An exact reproduction of the entries is needed. Keep all pictures out of it.

*** Opening ENTRIES SUPPLIED ***

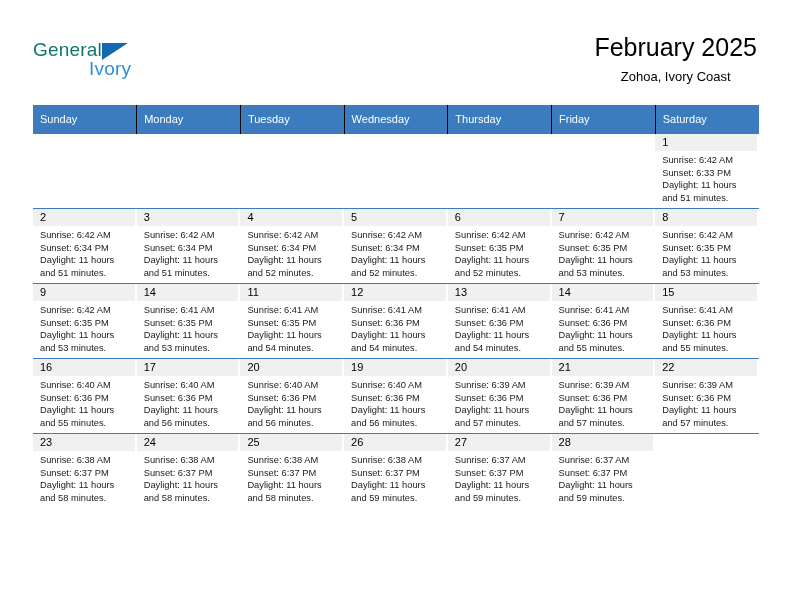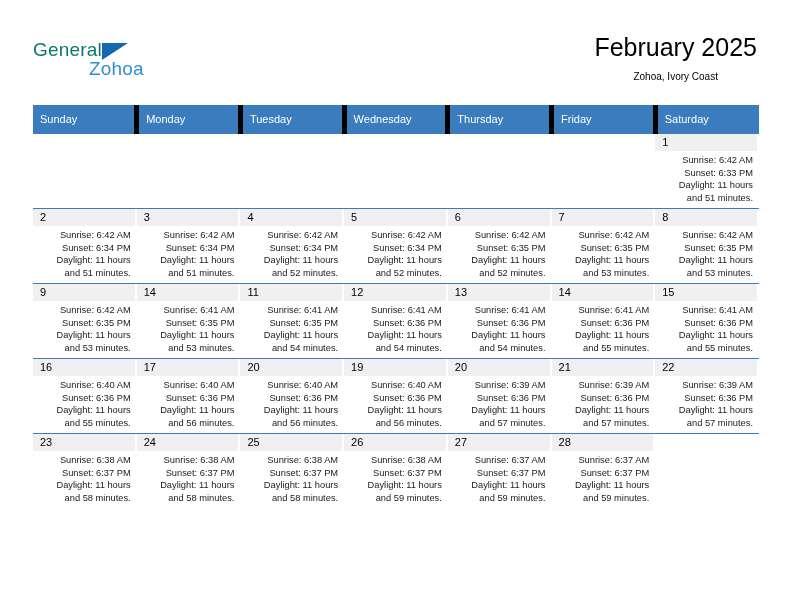--- a/index.html
+++ b/index.html
@@ -157,7 +157,7 @@
     <div class="logo">
       <span class="logo-general">General</span>
       <span class="logo-triangle"></span>
-      <span class="logo-blue">Zohoa</span>
+      <span class="logo-blue">Ivory</span>
     </div>
 
     <div class="title-block">

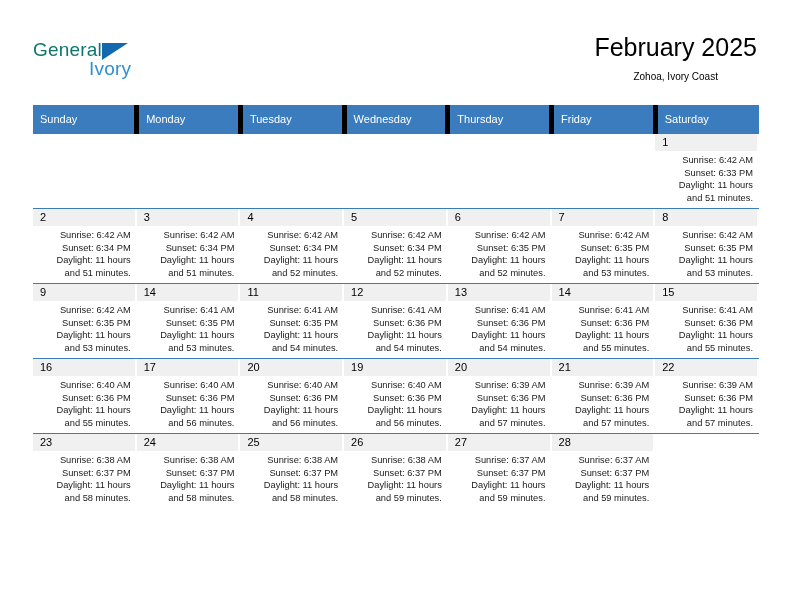--- a/index.html
+++ b/index.html
@@ -76,7 +76,7 @@
     white-space: nowrap;
   }
   .cal-subtitle {
-    font-size: 10px;
+    font-size: 13px;
     color: #000000;
     line-height: 18px;
     margin-top: 6px;

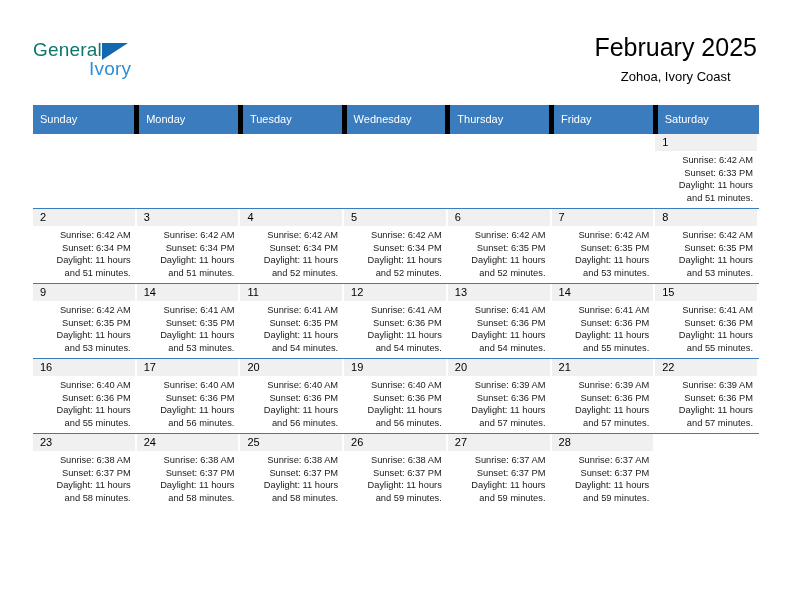--- a/index.html
+++ b/index.html
@@ -101,7 +101,7 @@
     padding: 5px 0 5px 7px;
     height: 18px;
     vertical-align: middle;
-    border-right: 5px solid #000000;
+    border-right: 1px solid #000000;
   }
   .calendar th:last-child {
     border-right: none;

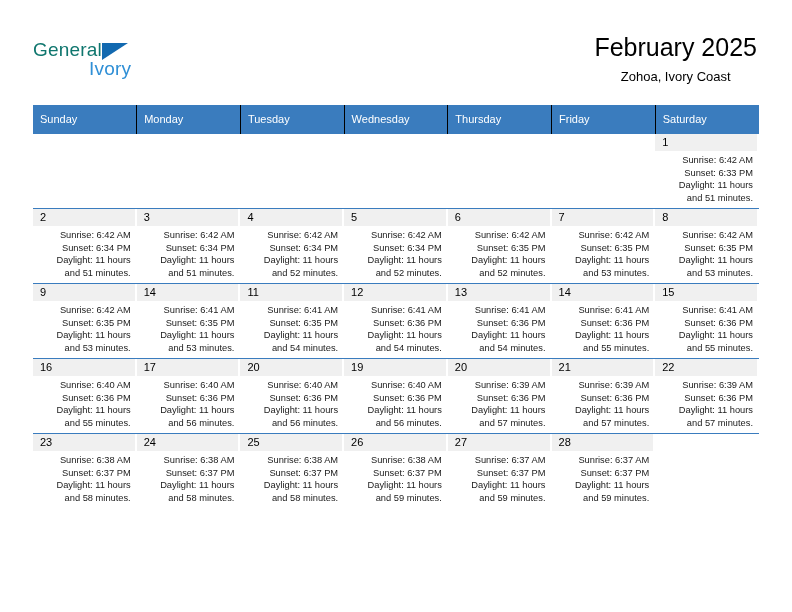--- a/index.html
+++ b/index.html
@@ -138,7 +138,6 @@
     font-size: 9.3px;
     line-height: 12.6px;
     color: #1a1a1a;
-    text-align: right;
   }
   .details div {
     white-space: nowrap;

*** Closing ENTRIES SUPPLIED ***

* EXERCISE ANSWER
--- a/index.html
+++ b/index.html
@@ -157,7 +157,7 @@
     <div class="logo">
       <span class="logo-general">General</span>
       <span class="logo-triangle"></span>
-      <span class="logo-blue">Zohoa</span>
+      <span class="logo-blue">Ivory</span>
     </div>
 
     <div class="title-block">

--- a/index.html
+++ b/index.html
@@ -76,7 +76,7 @@
     white-space: nowrap;
   }
   .cal-subtitle {
-    font-size: 10px;
+    font-size: 13px;
     color: #000000;
     line-height: 18px;
     margin-top: 6px;

--- a/index.html
+++ b/index.html
@@ -101,7 +101,7 @@
     padding: 5px 0 5px 7px;
     height: 18px;
     vertical-align: middle;
-    border-right: 5px solid #000000;
+    border-right: 1px solid #000000;
   }
   .calendar th:last-child {
     border-right: none;

--- a/index.html
+++ b/index.html
@@ -138,7 +138,6 @@
     font-size: 9.3px;
     line-height: 12.6px;
     color: #1a1a1a;
-    text-align: right;
   }
   .details div {
     white-space: nowrap;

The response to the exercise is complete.